Required work: In the records below, reproduce exactly the lines from the one containing "background: #737373 ->" through the one containing "font-weight: normal ->", both included, and omit the pictures.

Material for this task:
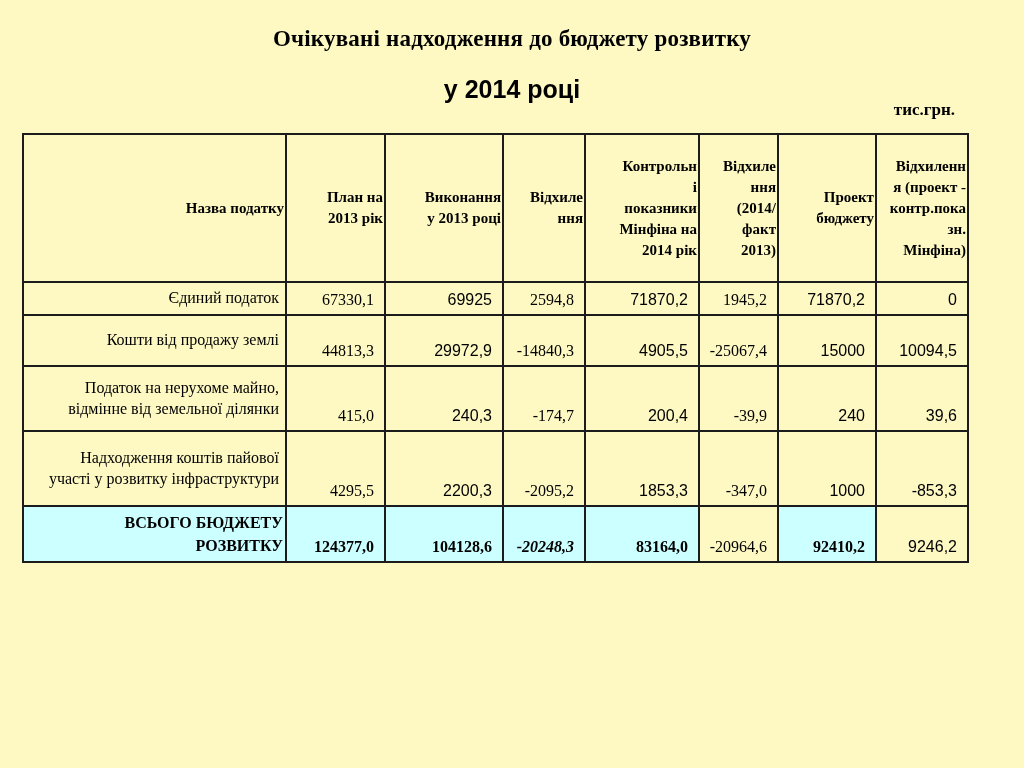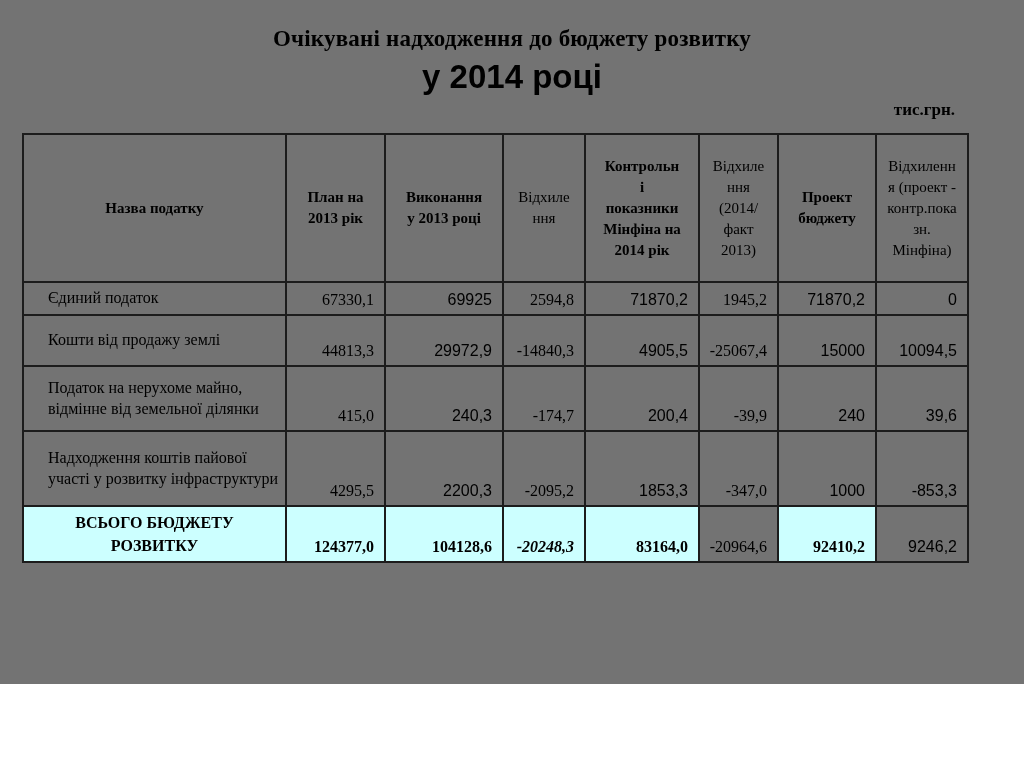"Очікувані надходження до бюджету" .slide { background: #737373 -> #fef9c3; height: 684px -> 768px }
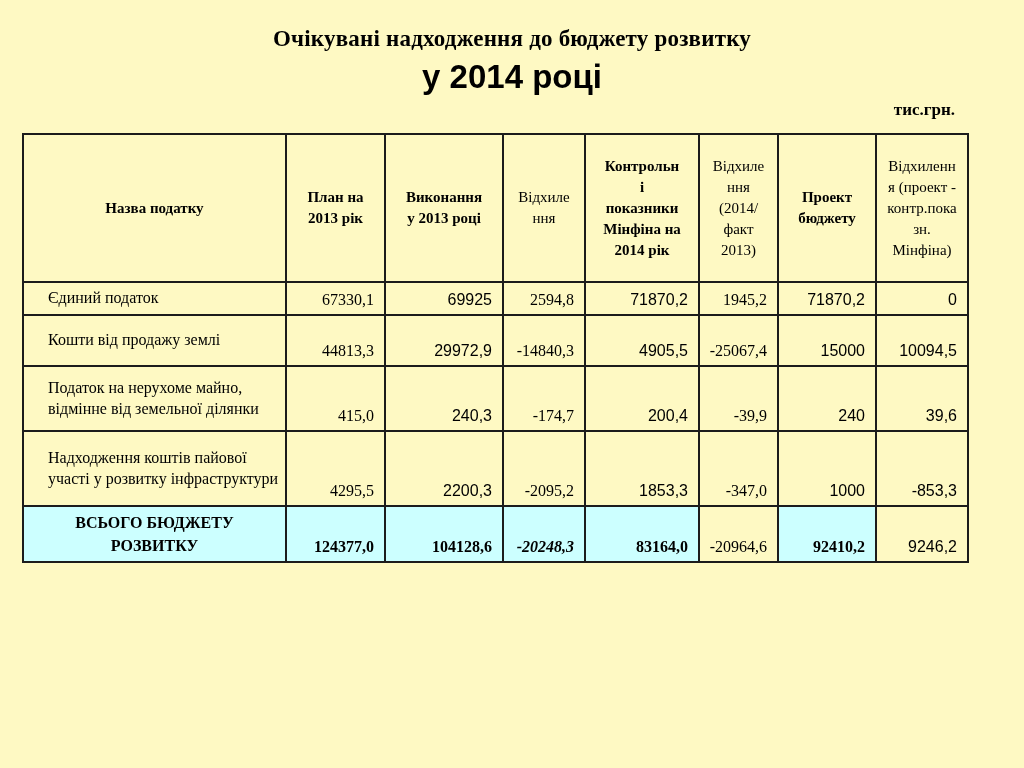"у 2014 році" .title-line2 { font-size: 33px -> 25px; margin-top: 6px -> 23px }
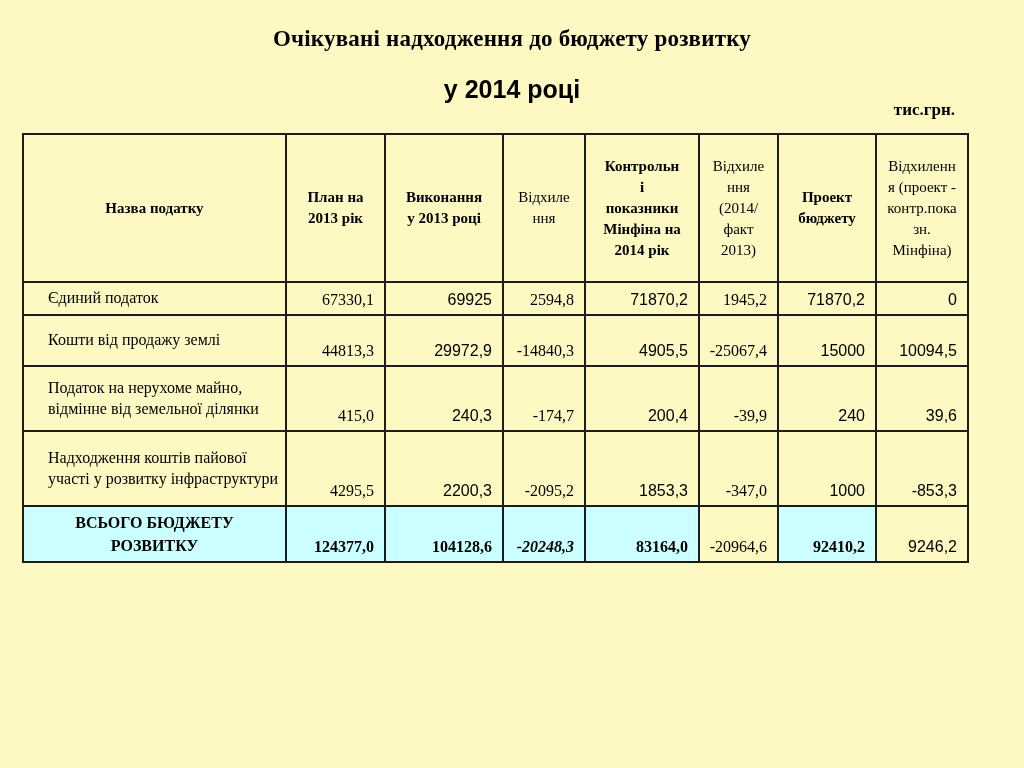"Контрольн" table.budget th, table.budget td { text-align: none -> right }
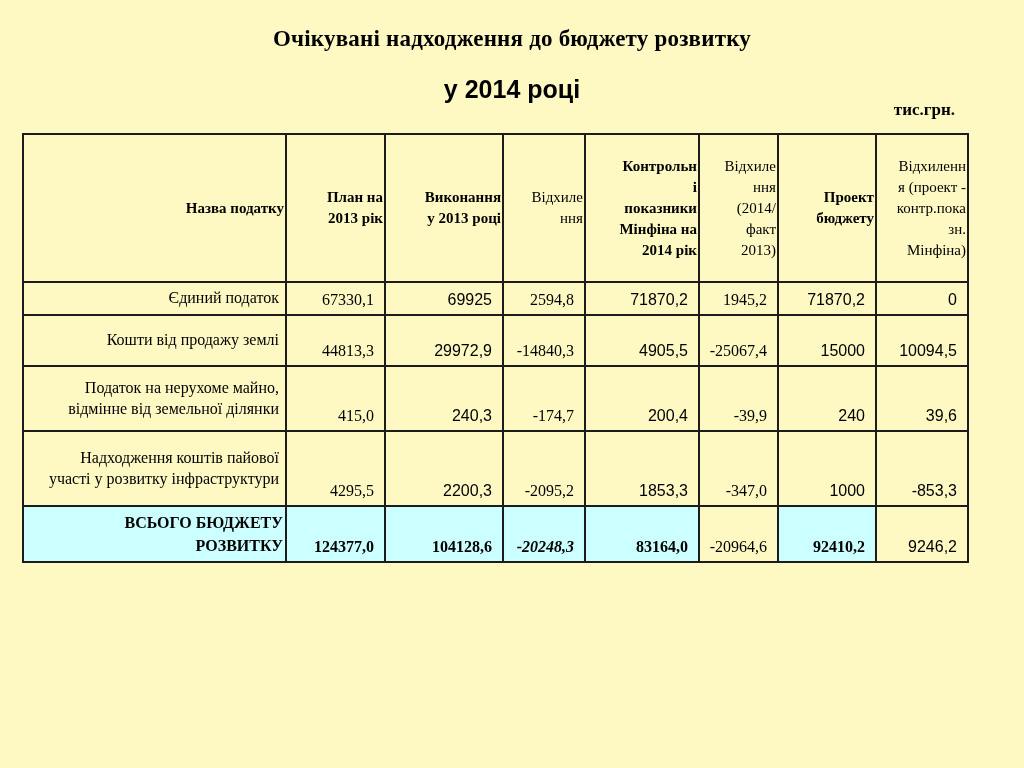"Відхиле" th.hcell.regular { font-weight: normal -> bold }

==

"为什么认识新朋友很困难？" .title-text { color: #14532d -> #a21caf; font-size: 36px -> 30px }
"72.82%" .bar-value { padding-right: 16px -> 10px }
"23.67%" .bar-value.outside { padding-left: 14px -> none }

Expected answer:
"Очікувані надходження до бюджету" .slide { background: #737373 -> #fef9c3; height: 684px -> 768px }
"у 2014 році" .title-line2 { font-size: 33px -> 25px; margin-top: 6px -> 23px }
"Контрольн" table.budget th, table.budget td { text-align: none -> right }
"Відхиле" th.hcell.regular { font-weight: normal -> bold }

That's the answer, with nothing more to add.